AU REVEIL d'une anesthésie, les souvenirs de faits dont le patient n'aurait pas dû avoir conscience (remémorations intempestives) sont rares (0,1 % à 0,2 % des cas dans les anesthésies correctement réalisées). Mais ils sont sources de désagréments divers, pouvant aller jusqu'au stress post-traumatique, lorsque le patient n'a pas été déconnecté complètement des sensations douloureuses.
Les patients rapportent après le réveil des conversations qui ont eu lieu pendant l'intervention, voire le déroulement des gestes chirurgicaux.
Ils évoquent des sensations de paralysie et de détresse, de peur et aussi parfois de douleurs. Ces remémorations au réveil sont plus fréquentes en chirurgie cardiaque, lors des césariennes et de la chirurgie post-traumatique. Des publications indépendantes ont mentionné ces types de rapport par des patients une heure, un jour ou un mois après l'intervention.
L'index bispectral.
L'index bispectral (BIS), mesuré à partir des motifs de l'électroencéphalographie (EEG), est un moyen de monitorer la profondeur de l'anesthésie et qui est approuvé par la FDA aux Etats-Unis. Ses résultats se présentent sous la forme d'une échelle qui ne reflète pas une dimension, mais où, par convention, on a placé l'état d'anesthésie profonde au 0 et l'éveil à 100. Une cotation entre 40 et 60 convient à l'anesthésie chirurgicale. La validité du BIS est témoignée par les résultats des études ayant montré une bonne corrélation avec l'état hypnotique et les concentrations des anesthésiques.
C'est la première fois que cet outil fait l'objet d'une évaluation pour prédire un risque de remémoration postanesthésique.
Les résultats de cette grande étude prospective randomisée, menée en double aveugle chez 2 463 patients (P.S. Myles et coll.), montrent que l'utilisation du BIS diminue de 82 % le risque de remémoration au réveil chez les adultes qui ont ce risque.
Les sujets choisis devaient avoir une intervention parmi celles où cet événement est plus fréquent (césarienne, bronchoscopie rigide...), ou bien présentaient un état comportant ce risque (insuffisance respiratoire terminale, antécédent de remémoration, nécessité d'intubation non planifiée, alcoolisme chronique, traumatisme crânien...).
Parmi les 2 463 patients éligibles, 1 225 ont été inclus dans le groupe où l'anesthésie a été évaluée par un BIS et 1 238 en tant que témoins. Aux évaluations finales, on relève 11 cas de remémoration postchirurgicale dans le deuxième groupe contre seulement deux dans le premier.
Risque réduit de 82 %.
D'où la conclusion : « L'utilisation d'une anesthésie guidée en se fondant sur l'évaluation par un BIS réduit le risque de remémoration indésirable postchirurgicale de 82 %. »
Ces remémorations indésirables sont le résultat d'un déséquilibre entre le besoin d'anesthésique et l'effet des produits au niveau individuel. Les sujets sont différents les uns des autres, mais aussi chaque type de chirurgie comporte ses spécificités algologiques (chirurgie des parties molles, des centres nerveux, des os...).

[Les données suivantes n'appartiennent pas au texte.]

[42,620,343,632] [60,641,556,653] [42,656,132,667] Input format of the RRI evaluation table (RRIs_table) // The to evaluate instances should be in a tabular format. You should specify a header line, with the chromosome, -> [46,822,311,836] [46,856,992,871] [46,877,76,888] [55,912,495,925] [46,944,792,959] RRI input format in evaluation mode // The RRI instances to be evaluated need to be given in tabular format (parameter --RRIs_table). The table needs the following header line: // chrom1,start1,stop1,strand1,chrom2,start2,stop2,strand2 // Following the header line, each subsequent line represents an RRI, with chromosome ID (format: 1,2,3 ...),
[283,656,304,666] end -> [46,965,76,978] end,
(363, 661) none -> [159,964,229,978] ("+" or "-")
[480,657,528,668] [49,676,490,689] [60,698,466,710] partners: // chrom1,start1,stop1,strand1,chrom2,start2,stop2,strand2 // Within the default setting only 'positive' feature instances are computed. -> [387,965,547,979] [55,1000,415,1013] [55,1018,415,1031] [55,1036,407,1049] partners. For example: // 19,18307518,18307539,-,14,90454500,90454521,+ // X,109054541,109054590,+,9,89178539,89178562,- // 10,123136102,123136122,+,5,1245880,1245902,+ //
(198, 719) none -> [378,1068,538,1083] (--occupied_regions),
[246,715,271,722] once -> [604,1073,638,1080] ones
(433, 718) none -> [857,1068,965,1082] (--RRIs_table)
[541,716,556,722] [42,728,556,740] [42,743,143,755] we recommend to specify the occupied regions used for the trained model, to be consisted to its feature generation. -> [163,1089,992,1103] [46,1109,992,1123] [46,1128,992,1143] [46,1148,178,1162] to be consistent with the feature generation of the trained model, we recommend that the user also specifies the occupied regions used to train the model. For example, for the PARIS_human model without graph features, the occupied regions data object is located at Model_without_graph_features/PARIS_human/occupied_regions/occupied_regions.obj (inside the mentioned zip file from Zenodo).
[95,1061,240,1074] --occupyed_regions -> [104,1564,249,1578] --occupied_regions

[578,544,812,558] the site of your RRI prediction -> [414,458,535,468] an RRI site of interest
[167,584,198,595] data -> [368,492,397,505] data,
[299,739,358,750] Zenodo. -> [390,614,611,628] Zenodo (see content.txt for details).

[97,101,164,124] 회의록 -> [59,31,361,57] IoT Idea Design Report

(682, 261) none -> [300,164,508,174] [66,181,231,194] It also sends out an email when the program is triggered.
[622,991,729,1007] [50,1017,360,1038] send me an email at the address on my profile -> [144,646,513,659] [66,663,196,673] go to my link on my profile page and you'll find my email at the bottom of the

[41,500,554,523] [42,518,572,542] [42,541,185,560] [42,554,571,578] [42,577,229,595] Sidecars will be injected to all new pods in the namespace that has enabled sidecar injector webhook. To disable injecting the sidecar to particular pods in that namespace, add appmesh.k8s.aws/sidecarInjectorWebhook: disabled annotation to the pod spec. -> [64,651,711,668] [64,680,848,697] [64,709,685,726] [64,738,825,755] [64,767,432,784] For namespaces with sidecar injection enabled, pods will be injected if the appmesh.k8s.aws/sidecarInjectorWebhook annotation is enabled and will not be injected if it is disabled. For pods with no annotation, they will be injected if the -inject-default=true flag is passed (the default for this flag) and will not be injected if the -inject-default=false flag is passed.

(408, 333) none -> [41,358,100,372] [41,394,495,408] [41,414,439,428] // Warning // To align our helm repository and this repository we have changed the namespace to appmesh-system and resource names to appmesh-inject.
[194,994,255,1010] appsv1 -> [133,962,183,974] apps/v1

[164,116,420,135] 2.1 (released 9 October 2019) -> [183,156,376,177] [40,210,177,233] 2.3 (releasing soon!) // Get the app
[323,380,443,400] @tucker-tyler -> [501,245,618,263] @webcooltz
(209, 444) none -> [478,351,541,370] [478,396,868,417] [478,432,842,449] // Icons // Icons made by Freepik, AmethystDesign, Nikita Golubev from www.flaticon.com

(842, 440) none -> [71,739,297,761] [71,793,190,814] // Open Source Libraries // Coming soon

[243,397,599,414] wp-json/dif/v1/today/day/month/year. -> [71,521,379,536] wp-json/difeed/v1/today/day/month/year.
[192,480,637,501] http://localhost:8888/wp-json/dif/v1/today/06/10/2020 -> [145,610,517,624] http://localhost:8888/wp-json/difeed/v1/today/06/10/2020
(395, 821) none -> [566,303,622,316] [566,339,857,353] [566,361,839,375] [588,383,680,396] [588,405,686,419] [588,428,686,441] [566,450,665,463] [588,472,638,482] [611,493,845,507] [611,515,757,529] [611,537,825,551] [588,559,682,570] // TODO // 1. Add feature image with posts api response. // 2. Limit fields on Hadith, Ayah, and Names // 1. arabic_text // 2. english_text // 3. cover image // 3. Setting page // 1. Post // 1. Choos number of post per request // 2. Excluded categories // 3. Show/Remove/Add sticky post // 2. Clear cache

Les résultats ne peuvent pas être généralisés, indique-t-on à la fin de l'article. Le coût du geste est d'environ 16 dollars par patient et la prévention d'un cas dans une population à risque revient à 2 200 dollars. Elle ne devrait donc concerner que les groupes à risque.
P.S. Myles et coll., « The Lancet », vol. 363, 29 mai 2004, pp. 1757-1763 et commentaires pp. 1747-48.
Le cas historique
Le premier cas de remémoration du geste chirurgical après l'intervention est aussi celui du premier patient ayant bénéficié d'une anesthésie... Gilbert Abbott, patient historique opéré par le chirurgien Morton, à Boston, en 1846, avait le souvenir de l'intervention sur sa tumeur au cou, mais grâce à l'effet de l'éther qui a été utilisé comme anesthésique, il n'a pas ressenti de douleur.
Le curare a été ajouté en 1942 pour obtenir le relâchement musculaire.
La première étude recensant les cas de souvenirs pendant une anesthésie rapporte une prévalence de 1 à 2 % en 1962. Les progrès des protocoles anesthésiques ont ramené ce taux à 1,2 %.